This morning wasn’t the best for birding or mist netting so I took the opportunity to catch up with the Swallows at Hambleton where after a late, somewhat delayed season three second broods were all at similarly ideal stages for rings. I ringed 15 youngsters from three nests with two other nests ready in three or four more days. By the end of this season it will have been an average one for productivity with about 60 youngsters from the small site, but a little later than normal and only a slim chance of third broods into September.
The weather improved towards lunchtime so I headed out to Lane Ends, Pilling. I took up pole position in the birder’s car park before setting off for a stroll then headed west along the sea wall where I noted 2 Willow Warblers in the trees below the car park. A wildly calling gull drew my attention to an overhead circling Buzzard gradually gaining height but also drifting east until it simply disappeared out of sight.

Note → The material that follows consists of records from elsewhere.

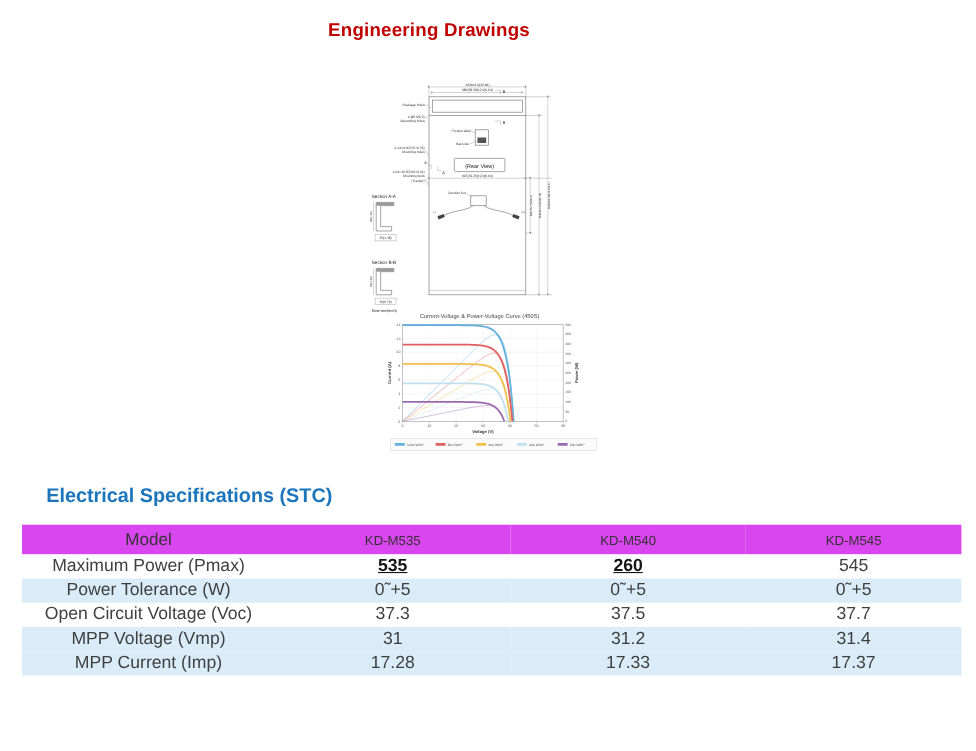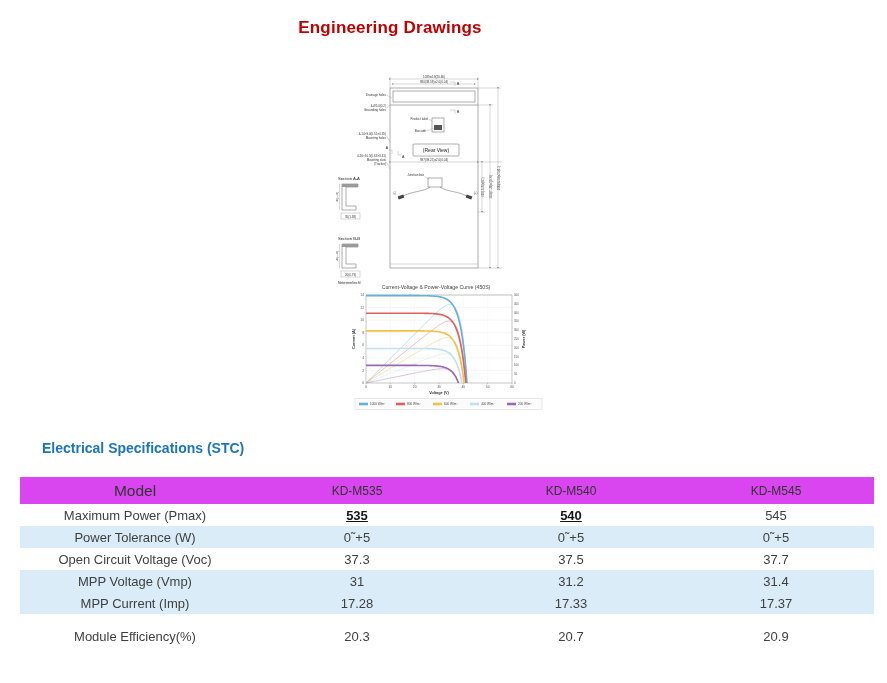--- a/index.html
+++ b/index.html
@@ -7,7 +7,7 @@
         font-family:"Liberation Sans",sans-serif;color:#3f3f3f;}
   .doc-title{position:absolute;top:18px;left:0;width:780px;text-align:center;
              font-size:17px;font-weight:bold;letter-spacing:.2px;}
-  .spec-heading{position:absolute;top:440px;left:42px;font-size:14px;font-weight:bold;}
+  .spec-heading{position:absolute;top:440px;left:42px;font-size:18px;font-weight:bold;}
   #drawing{position:absolute;left:336px;top:72px;}
   #iv-chart{position:absolute;left:350px;top:281px;}
   

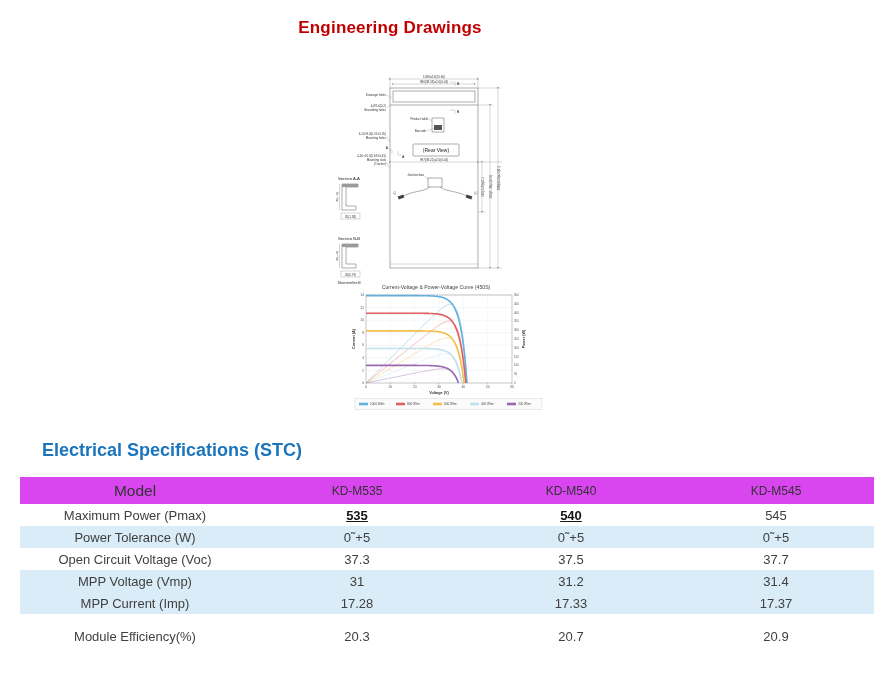--- a/index.html
+++ b/index.html
@@ -29,7 +29,7 @@
   .ax{stroke:#9a9a9a;stroke-width:.55;fill:none;}
   
   #spec-table{position:absolute;left:20px;top:477px;width:854px;border-collapse:collapse;table-layout:fixed;}
-  #spec-table th,#spec-table td{text-align:center;vertical-align:middle;padding:0;font-size:13px;color:#3f3f3f;font-weight:400;}
+  #spec-table th,#spec-table td{text-align:center;vertical-align:middle;padding:0;font-size:16px;color:#3f3f3f;font-weight:400;}
   #spec-table thead tr{background:#d946ef;height:27px;}
   #spec-table th.model-h{font-size:15.5px;color:#333;}
   #spec-table th.col-h{font-size:12px;color:#333;}

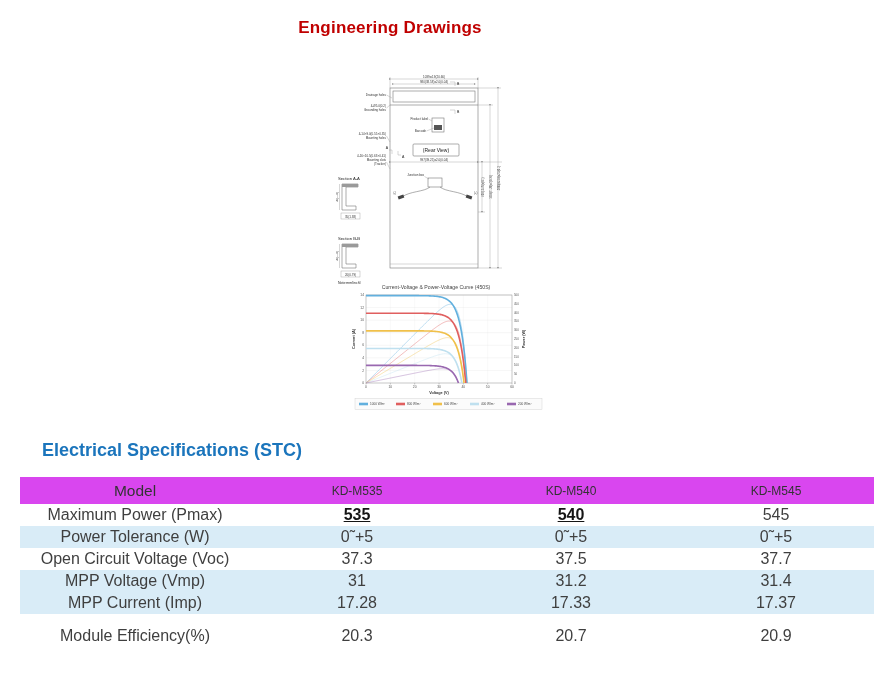--- a/index.html
+++ b/index.html
@@ -236,7 +236,7 @@
         <tr>
           <td>Maximum Power (Pmax)</td>
           <td class="bold">535</td>
-          <td class="bold">540</td>
+          <td class="bold">260</td>
           <td>545</td>
         </tr>
         <tr class="alt">

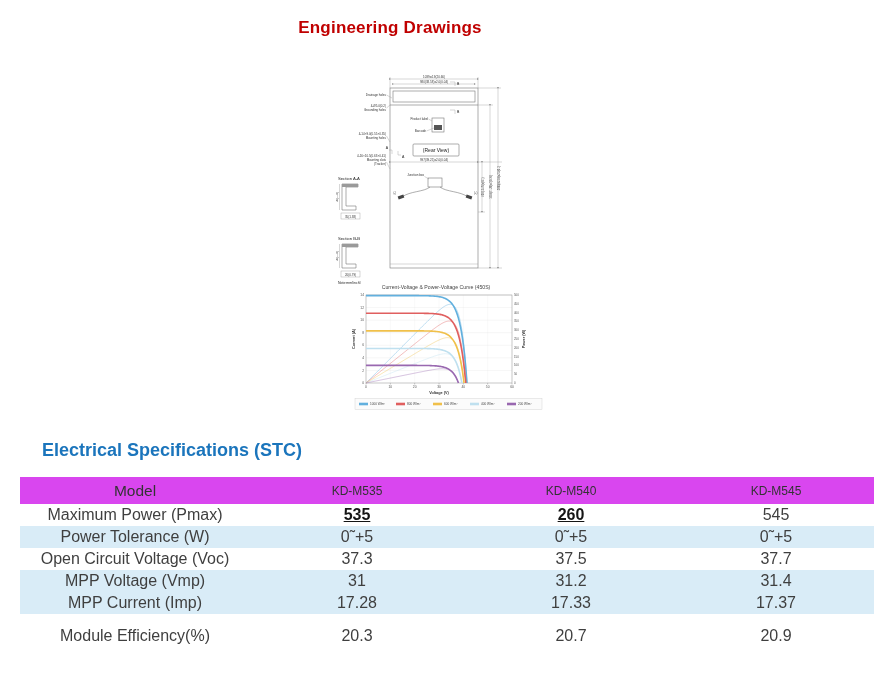--- a/index.html
+++ b/index.html
@@ -263,12 +263,6 @@
           <td>17.33</td>
           <td>17.37</td>
         </tr>
-        <tr class="row-last">
-          <td>Module Efficiency(%)</td>
-          <td>20.3</td>
-          <td>20.7</td>
-          <td>20.9</td>
-        </tr>
       </tbody>
   </table>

A single Wheatear was all I found between Lane Ends and Pilling Water but I sat on the stile to watch the just medium tide roll in and count just 4 Linnet, 1 Greenfinch and 6 Goldfinch. It now seems likely that the dozens of finches, mostly Linnets and Greenfinches, along here in early July were simply post juvenile flocks and not any genuinely autumnal gatherings, as the numbers in August remain stubbornly low.
Little Egrets returned today with two birds moving Broadfleet and the wildfowler’s pools where I also counted 30+ fast-flying Teal and 17 Shelduck.
The medium tide didn’t bring any large numbers of waders today, unlike Wednesday when I counted 900+ Curlew; today’s count was more like 300, with just 2 Golden Plover, 7 Dunlin, 8 Redshank, 5 Oystercatcher and 1 Greenshank. Also on Wednesday were Sandwich Terns when I managed a few pics, but unfortunately no terns today, just 300 Black-headed Gulls.
It was a quiet end to the day but also to the week and there’s rain forecast for Saturday and Sunday. But with luck there’s a gap or two between the raindrops and you never know, chance of a spot of birding and another post on Another Bird Blog.